A newly-discovered map of the Battle of Antietam has shown that thousands of fallen soldiers were temporarily buried on the Civil War Battleground in a stunning visualization of the devastation of the battle.
The map, recently digitized by the New York Public Library, shows the location of more than 5,800 graves in an area of just 12 square miles and adds another visual representation of one of the bloodiest battles in the Civil War that thousands of Irish soldiers fought in.
Both Union and Confederate soldiers were buried close to where they were slain, according to the map.
The bodies of 300 Confederate soldiers, for instance, were buried near Hog Trough Road, a sunken farm lane where they had fought earlier that day.
Around 200 Union soldiers were buried only a few yards away, where they had died attacking their Confederate counterparts.
The battle is infamous in the annals of the Civil War with more than 3,500 dying during the 12-hour battle in September 1862, the single bloodiest day in the history of the war when the Union Army was trying to halt the Confederate advance in Maryland.

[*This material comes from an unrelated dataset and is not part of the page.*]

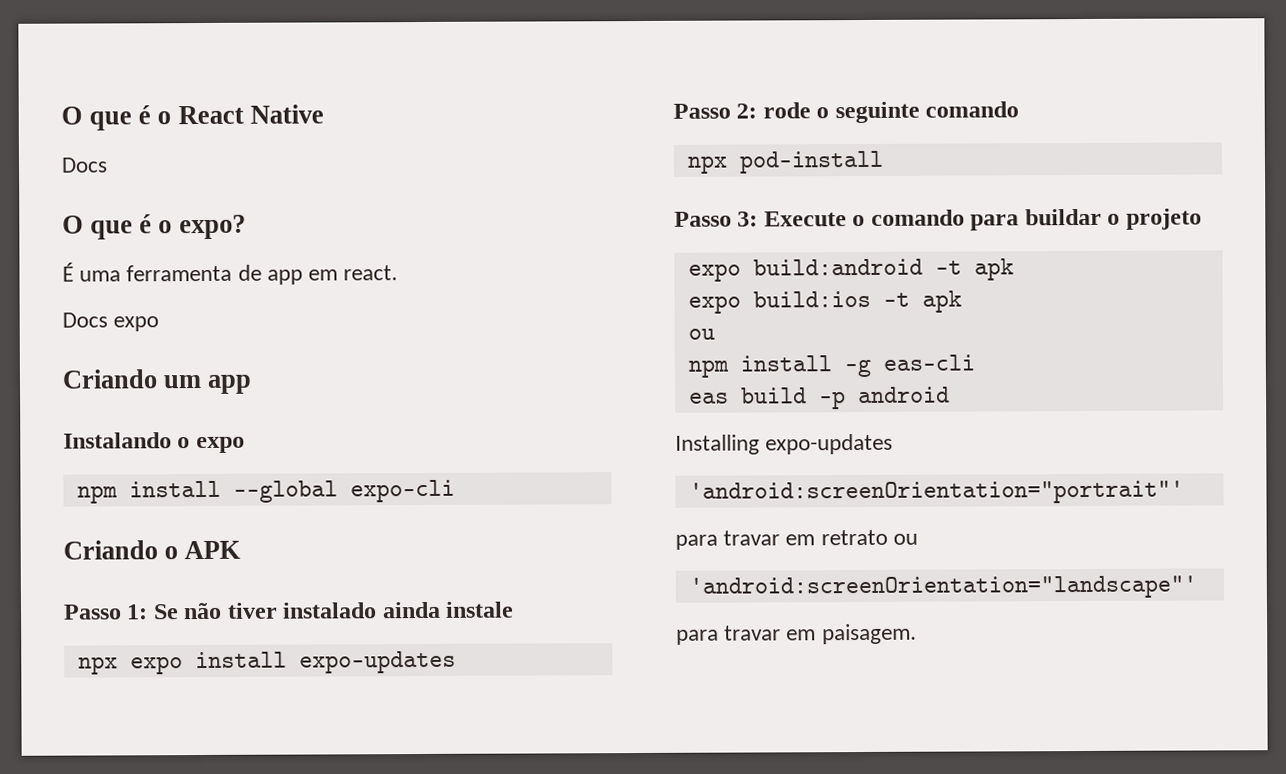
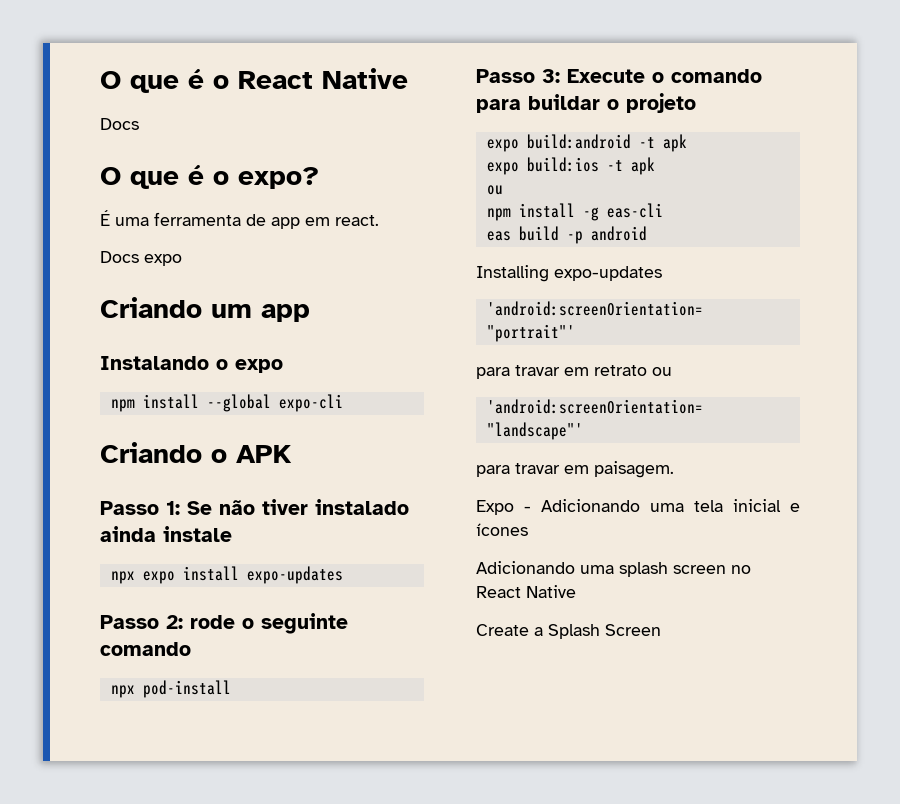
(917, 634) none -> [476,499,800,515] [476,523,528,536] [476,561,751,577] [476,585,576,598] [476,624,661,639] // Expo - Adicionando uma tela inicial e ícones // Adicionando uma splash screen no React Native // Create a Splash Screen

Another 17,300 soldiers were wounded in the battle, according to the Smithsonian Magazine, with one in seven of the wounded soldiers dying in the days immediately following the battle. Another 1,800 soldiers were captured or went missing in the battle outside Sharpsburg, Maryland.
The Irish Brigade, led by General Francis Meagher, played a central role in the battle and suffered heavy casualties while attacking Confederate troops. Around 60% of Irish soldiers who went into battle died on that fateful day.
And now, this newly-discovered map highlights the untold carnage and devastation that took place in the battle like no other document has been able to do.
Prominent mapmaker Simon G. Elliott drew the map about two years after the battle, just before Union soldiers were reinterred in the newly-established Antietam National Cemetery and before Confederate soldiers were moved from their temporary resting place on the battlefield to several nearby cemeteries.
More than 150 years later, historian Timothy Smith chanced upon the map while searching the New York Public Library's digital collection for a similar map of the Battle of Gettysburg.
"When I opened up the file, I was utterly taken aback and knew I was looking at something extraordinary," Smith told the Culpeper Star-Exponent.
He told the Washington Post that the map was startling to look at and a visual representation of the carnage of the battle.
Gerry Adelman, chief historian at the American Battlefield Trust, said that the discovery would "reverberate for decades."
"Every one of us who’s looked at this absolutely flips out," he told the Washington Post.
The unique map was digitized by the New York Public Library several years ago but its significance was only recognized when Smith stumbled upon it a few weeks ago.